How to Develop an Intuition for Bayes Theorem With Worked Examples

How to Develop an Intuition for Bayes Theorem With Worked Examples
Phoo by Bureau of Land Management, some rights reserved.

Tutorial Overview

This tutorial is divided into five parts; they are:

  1. Introduction to Bayes Theorem
  2. Naming the Terms in the Theorem
  3. Example 1: Elderly Fall and Death
  4. Example 2: Email and Spam Detection
  5. Example 3: Liars and Lie Detectors

Introduction to Bayes Theorem

Conditional probability is the probability of one event given the occurrence of another event, often described in terms of events A and B from two dependent random variables e.g. X and Y.

  • Conditional Probability: Probability of one (or more) event given the occurrence of another event, e.g. P(A given B) or P(A | B).

The conditional probability can be calculated using the joint probability; for example:

  • P(A | B) = P(A and B) / P(B)

The conditional probability is not symmetrical; for example:

  • P(A | B) != P(B | A)

Nevertheless, one conditional probability can be calculated using the other conditional probability.

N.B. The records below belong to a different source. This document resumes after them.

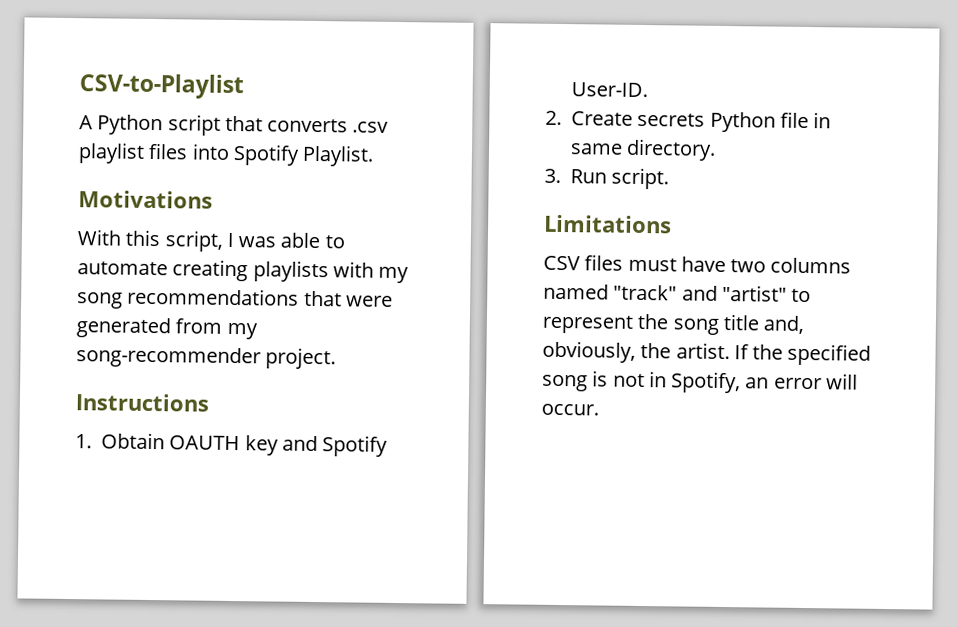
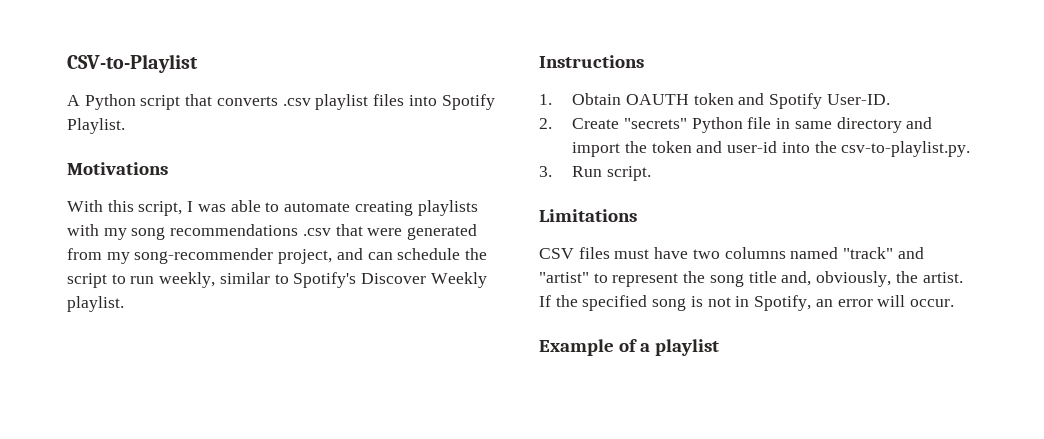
- With this script, I was able to automate creating playlists with my song recommendations that were generated from my song-recommender project.
+ With this script, I was able to automate creating playlists with my song recommendations .csv that were generated from my song-recommender project, and can schedule the script to run weekly, similar to Spotify's Discover Weekly playlist.
- 1. Obtain OAUTH key and Spotify User-ID.
+ 1. Obtain OAUTH token and Spotify User-ID.
- 2. Create secrets Python file in same directory.
+ 2. Create "secrets" Python file in same directory and import the token and user-id into the csv-to-playlist.py.
+ Example of a playlist

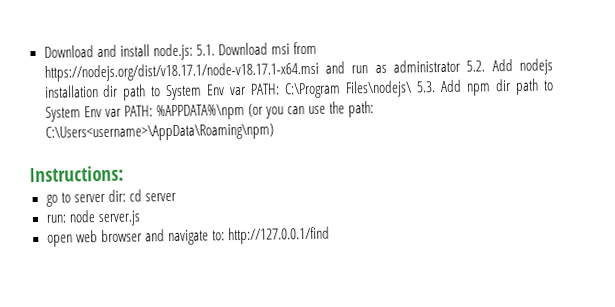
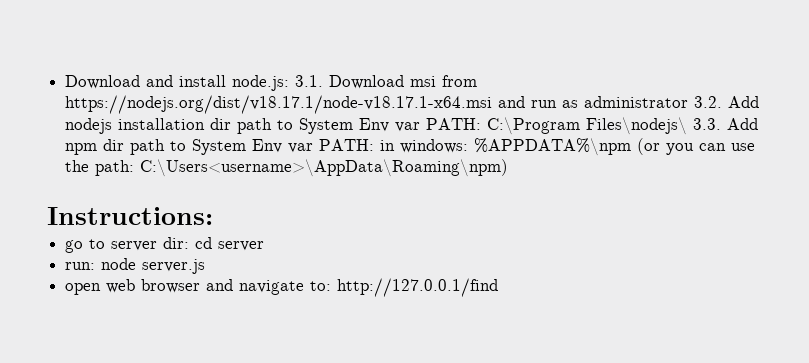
- Download and install node.js: 5.1. Download msi from https://nodejs.org/dist/v18.17.1/node-v18.17.1-x64.msi and run as administrator 5.2. Add nodejs installation dir path to System Env var PATH: C:\Program Files\nodejs\ 5.3. Add npm dir path to System Env var PATH: %APPDATA%\npm (or you can use the path: C:\Users<username>\AppData\Roaming\npm)
+ Download and install node.js: 3.1. Download msi from https://nodejs.org/dist/v18.17.1/node-v18.17.1-x64.msi and run as administrator 3.2. Add nodejs installation dir path to System Env var PATH: C:\Program Files\nodejs\ 3.3. Add npm dir path to System Env var PATH: in windows: %APPDATA%\npm (or you can use the path: C:\Users<username>\AppData\Roaming\npm)

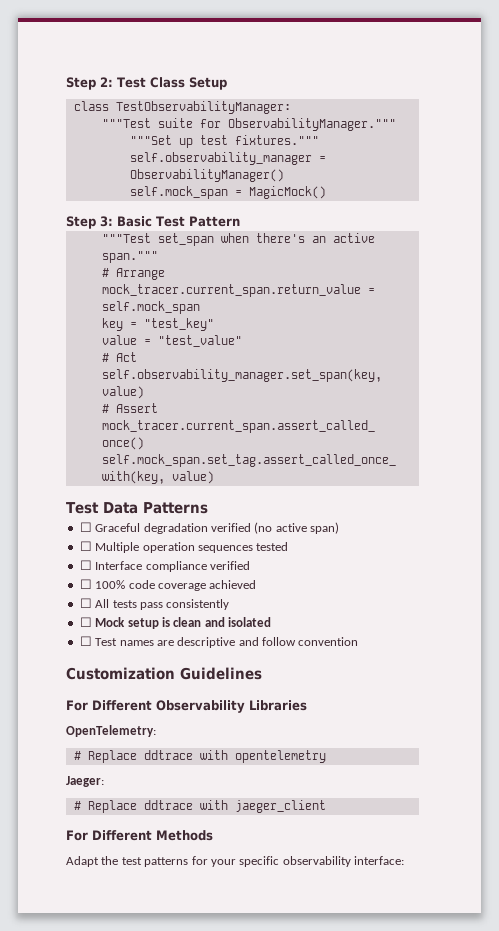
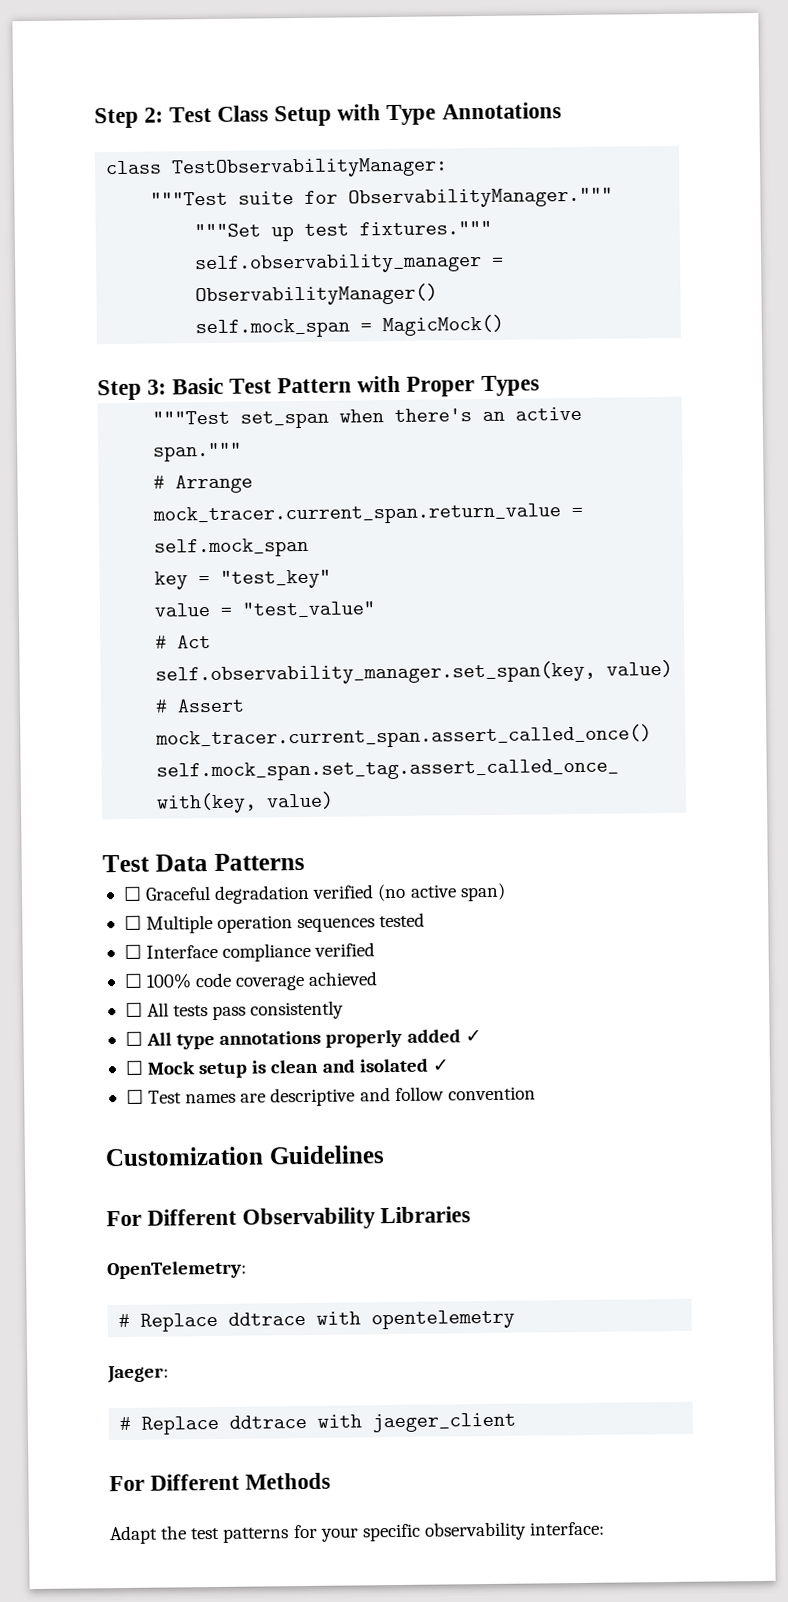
- Step 2: Test Class Setup
+ Step 2: Test Class Setup with Type Annotations
- Step 3: Basic Test Pattern
+ Step 3: Basic Test Pattern with Proper Types
+ ☐ All type annotations properly added ✓
- ☐ Mock setup is clean and isolated
+ ☐ Mock setup is clean and isolated ✓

This is called Bayes Theorem, named for Reverend Thomas Bayes, and can be stated as follows:

  • P(A|B) = P(B|A) * P(A) / P(B)

Bayes Theorem provides a principled way for calculating a conditional probability and an alternative to using the joint probability.

This alternate approach to calculating the conditional probability is useful either when the joint probability is challenging to calculate, or when the reverse conditional probability is available or easy to calculate.

  • Bayes Theorem: Principled way of calculating a conditional probability without the joint probability.

It is often the case that we do not have access to the denominator directly, e.g. P(B).

We can calculate it an alternative way; for example:

  • P(B) = P(B|A) * P(A) + P(B|not A) * P(not A)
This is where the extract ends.